# [PROMPT]
Everything below from the line with "- This document" to the last line, both included, is to be written out exactly, with nothing added.
Content starts
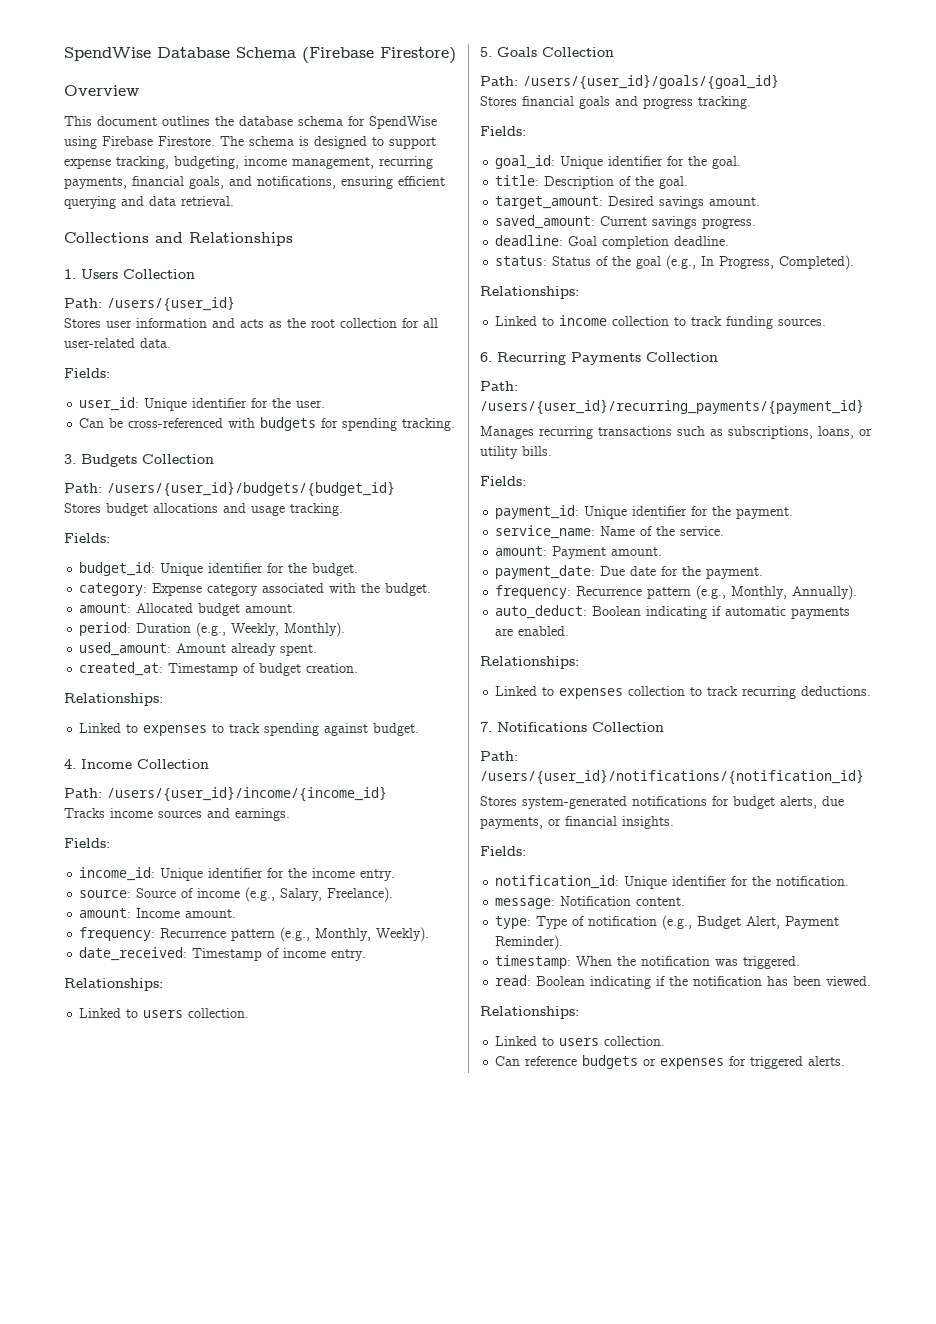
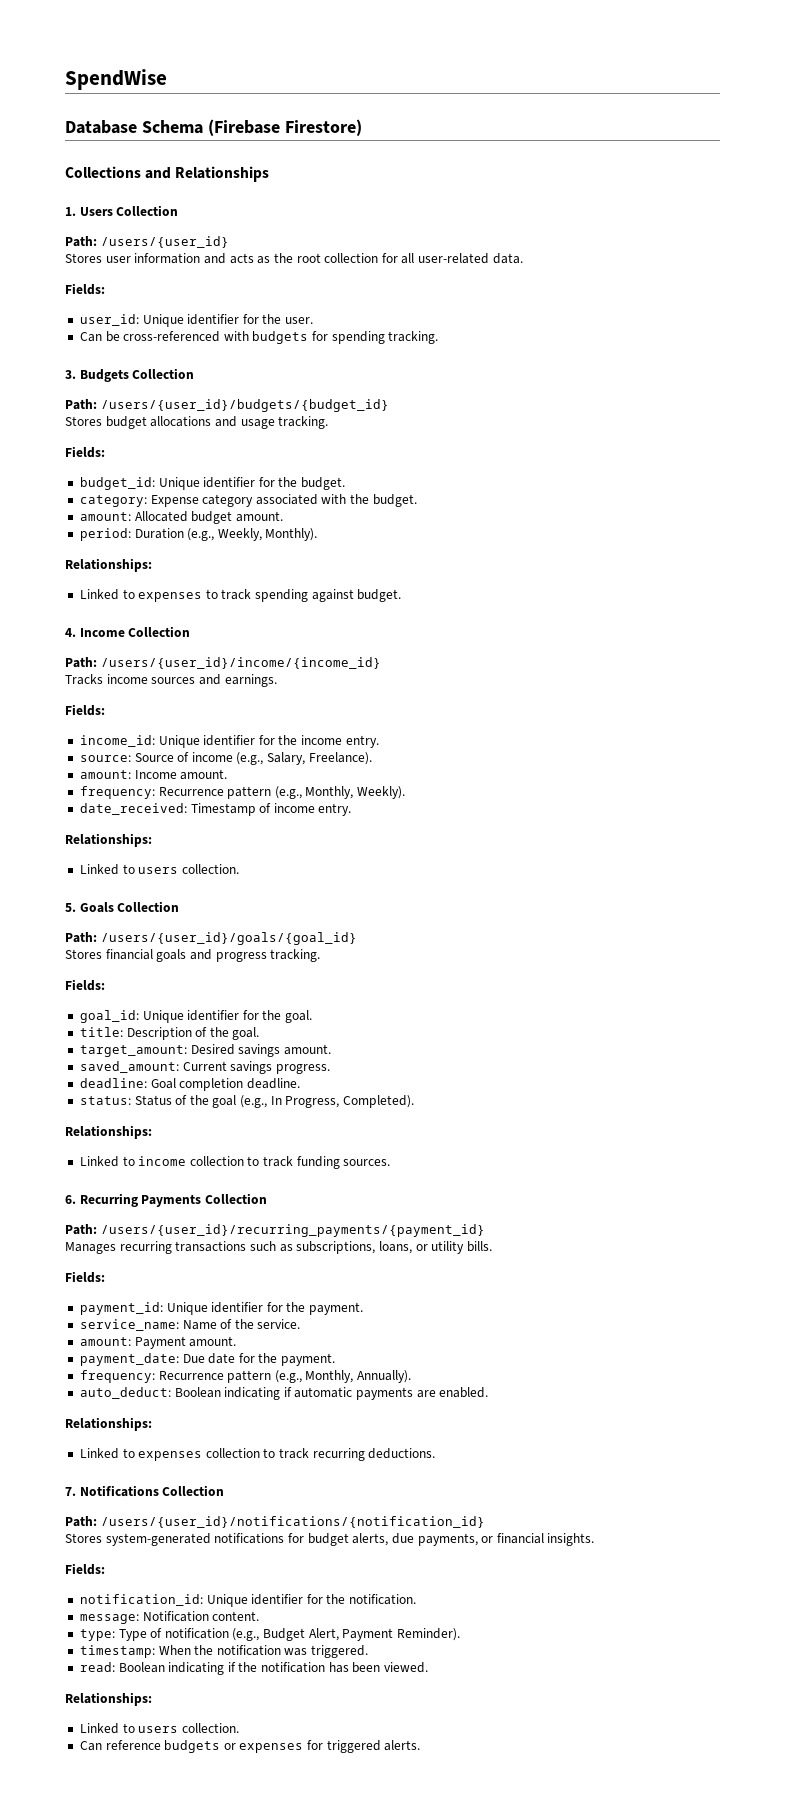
- SpendWise Database Schema (Firebase Firestore)
+ SpendWise
+ Database Schema (Firebase Firestore)
- Overview
- This document outlines the database schema for SpendWise using Firebase Firestore. The schema is designed to support expense tracking, budgeting, income management, recurring payments, financial goals, and notifications, ensuring efficient querying and data retrieval.
- used_amount: Amount already spent.
- created_at: Timestamp of budget creation.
Content ends
# [EXPECTED ANSWER]
- This document outlines the database schema for SpendWise using Firebase Firestore. The schema is designed to support expense tracking, budgeting, income management, recurring payments, financial goals, and notifications, ensuring efficient querying and data retrieval.
- used_amount: Amount already spent.
- created_at: Timestamp of budget creation.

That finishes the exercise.